WORK TASK |
Restate the records below word for word, and omit the images they hold.
** PROVIDED INFORMATION follows **
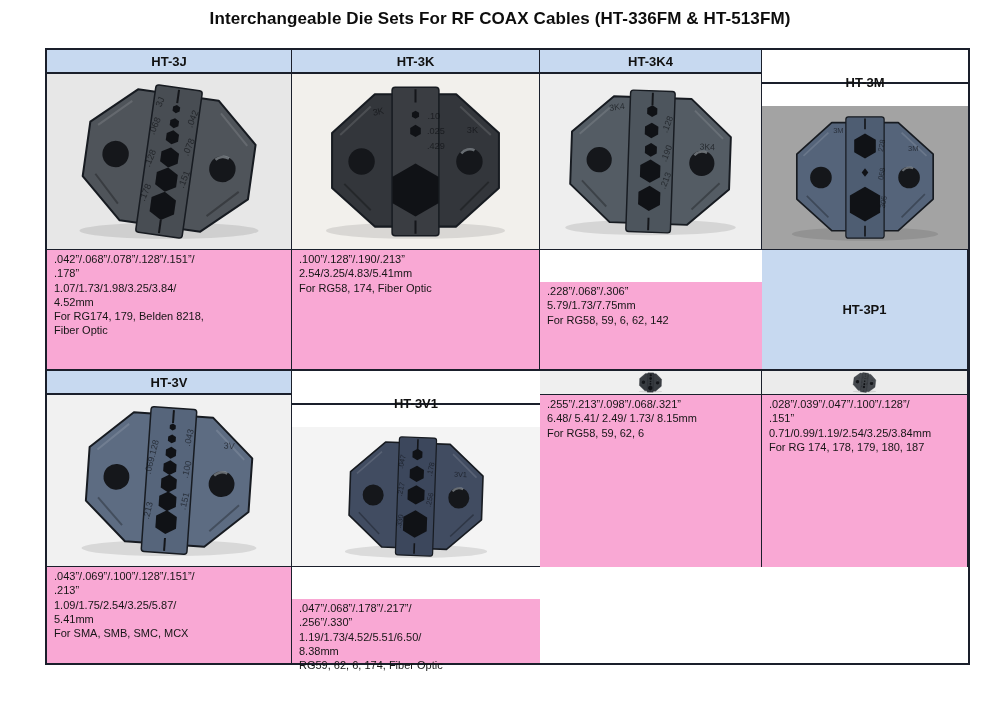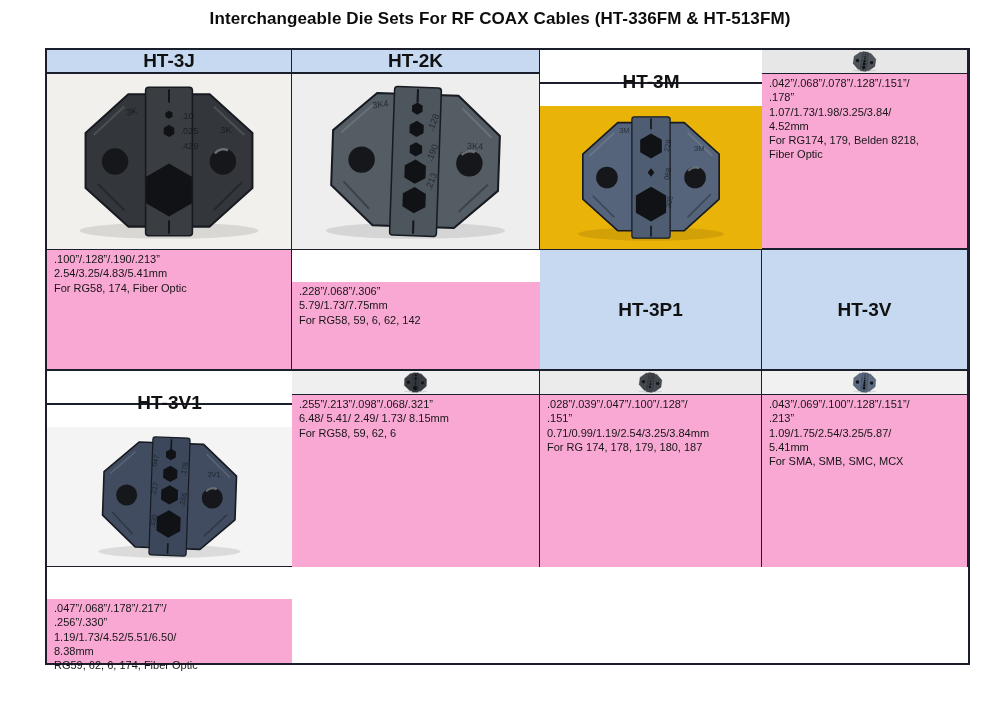"HT-3J" .hdr { font-size: 19px -> 13px }
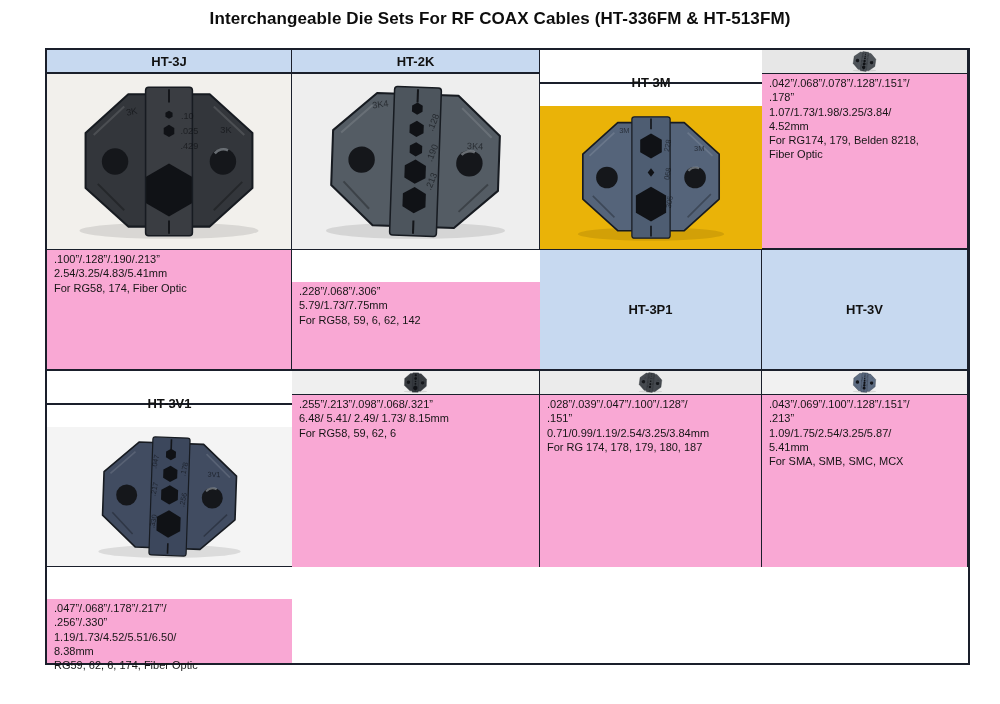"HT-2K" div.cell { text: HT-2K -> HT-3K }
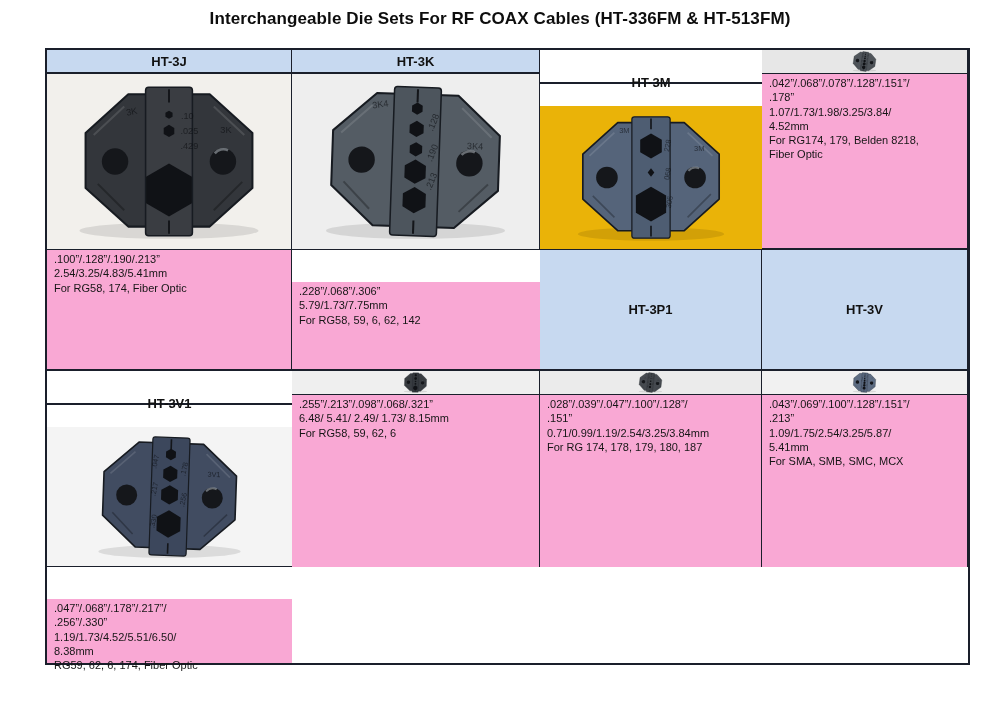"HT-3K4" div.cell { html: none -> <div>HT-3K4</div> }
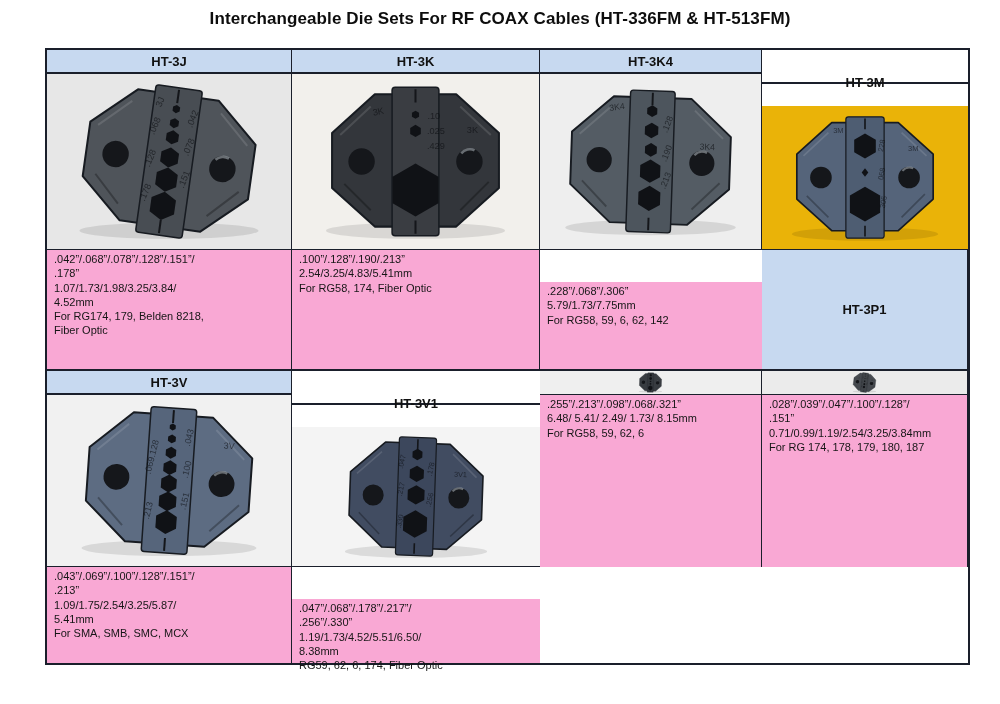"3M" div.cell { background: #eab308 -> #a3a3a3 }
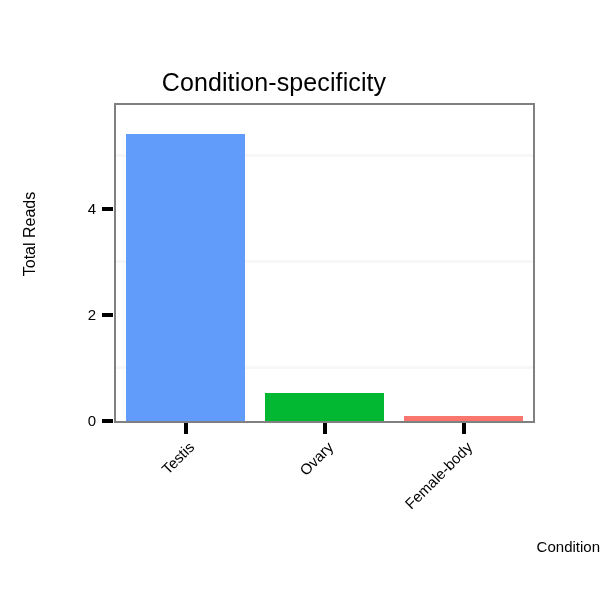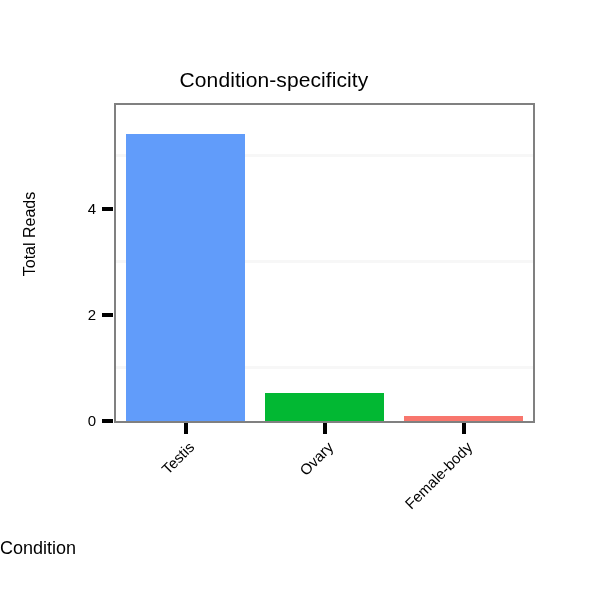"Condition-specificity" #chart-title { font-size: 21px -> 25px }
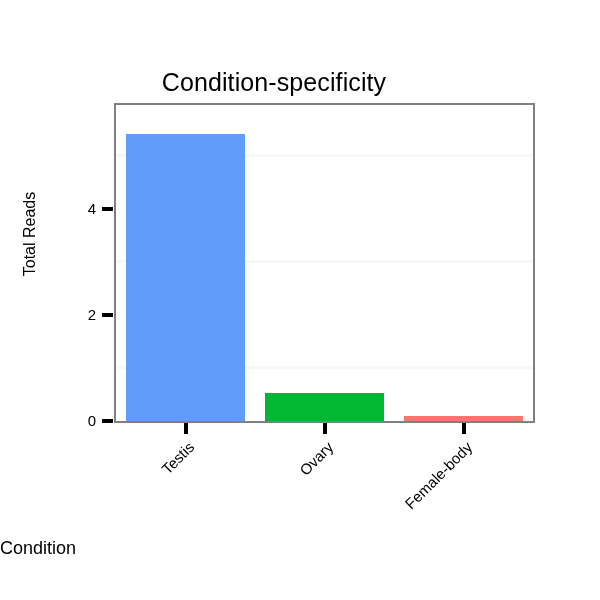"Condition" #x-axis-title { font-size: 18px -> 15px; text-align: left -> right }
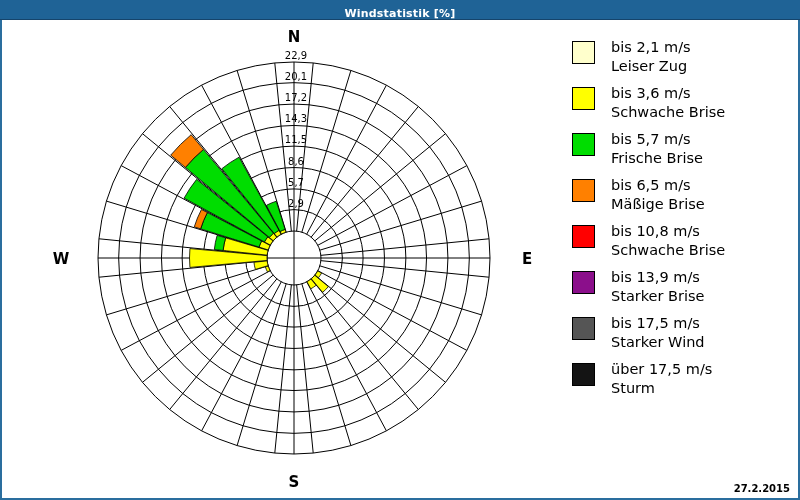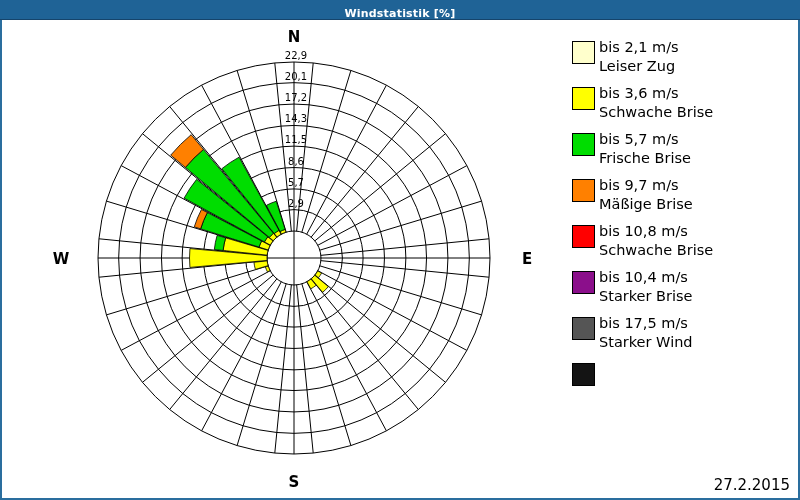"bis 2,1 m/s" .legend-labels { margin-left: 4px -> 16px }
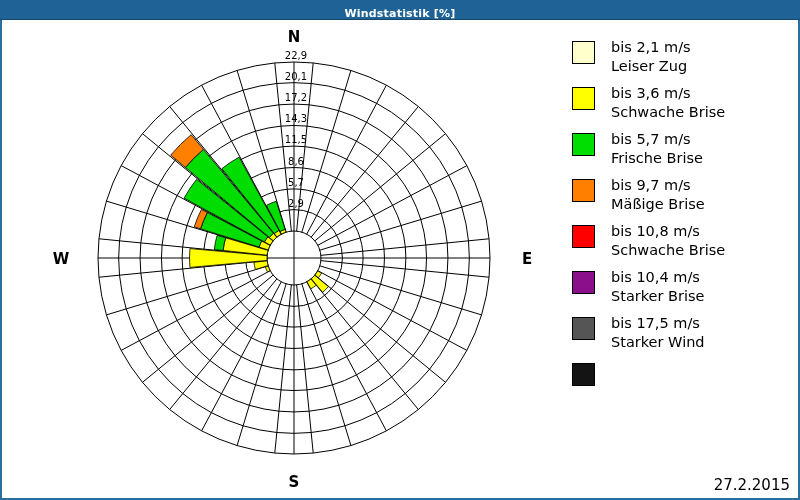"bis 9,7 m/s" span.legend-speed { text: 9,7 -> 6,5 }
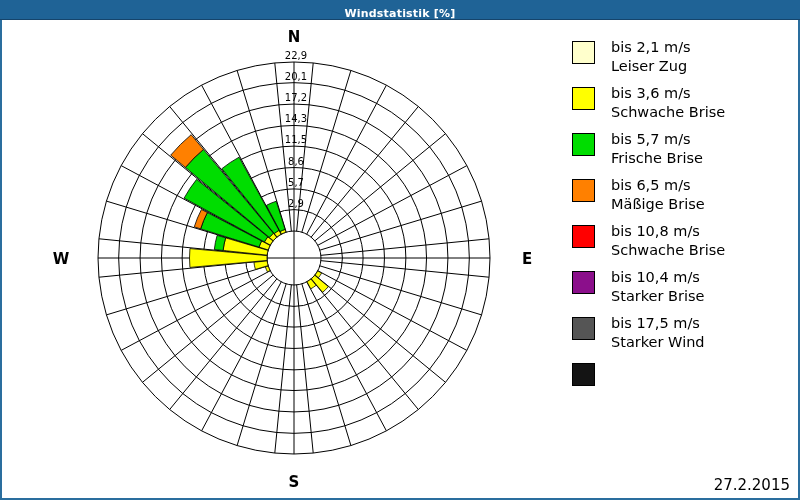"bis 10,4 m/s" span.legend-speed { text: 10,4 -> 13,9 }
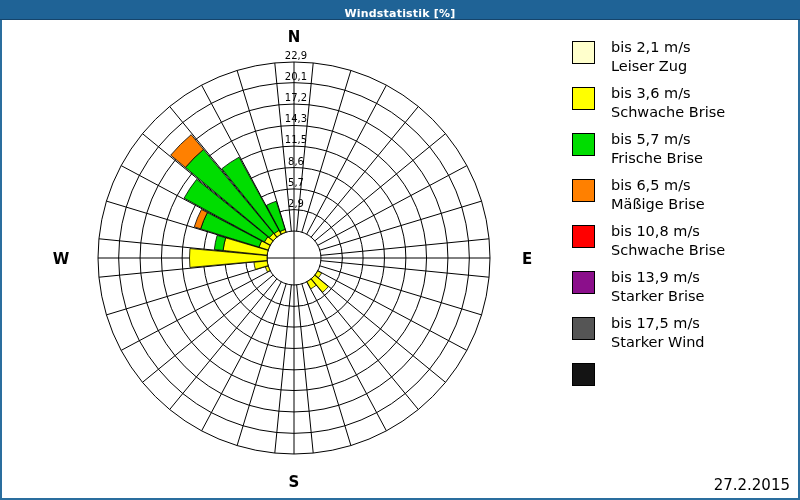"über 17,5 m/s" div.legend-labels { html: none -> <div> <span>über 17,5 m/s</span> <span>Sturm</span> </div> }
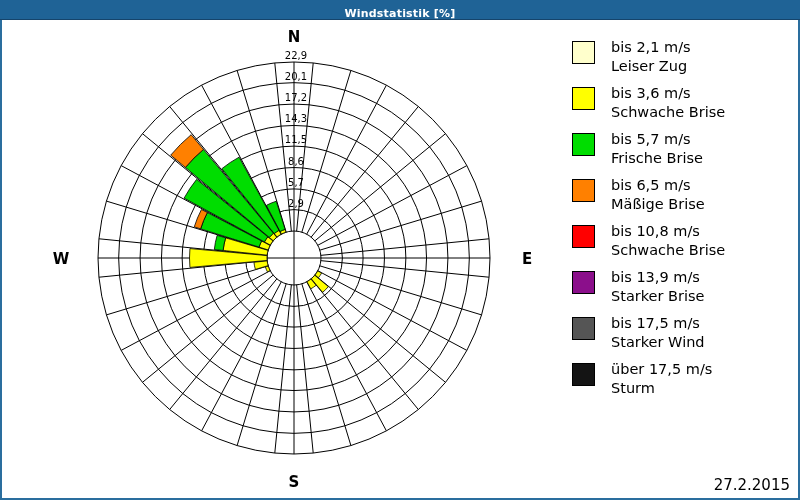"27.2.2015" #footer-date { font-size: 15px -> 10px; font-weight: none -> bold }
** End of PROVIDED INFORMATION **
EXERCISE ANSWER |
"HT-3J" .hdr { font-size: 19px -> 13px }
"HT-2K" div.cell { text: HT-2K -> HT-3K }
"HT-3K4" div.cell { html: none -> <div>HT-3K4</div> }
"3M" div.cell { background: #eab308 -> #a3a3a3 }
"Condition-specificity" #chart-title { font-size: 21px -> 25px }
"Condition" #x-axis-title { font-size: 18px -> 15px; text-align: left -> right }
"bis 2,1 m/s" .legend-labels { margin-left: 4px -> 16px }
"bis 9,7 m/s" span.legend-speed { text: 9,7 -> 6,5 }
"bis 10,4 m/s" span.legend-speed { text: 10,4 -> 13,9 }
"über 17,5 m/s" div.legend-labels { html: none -> <div> <span>über 17,5 m/s</span> <span>Sturm</span> </div> }
"27.2.2015" #footer-date { font-size: 15px -> 10px; font-weight: none -> bold }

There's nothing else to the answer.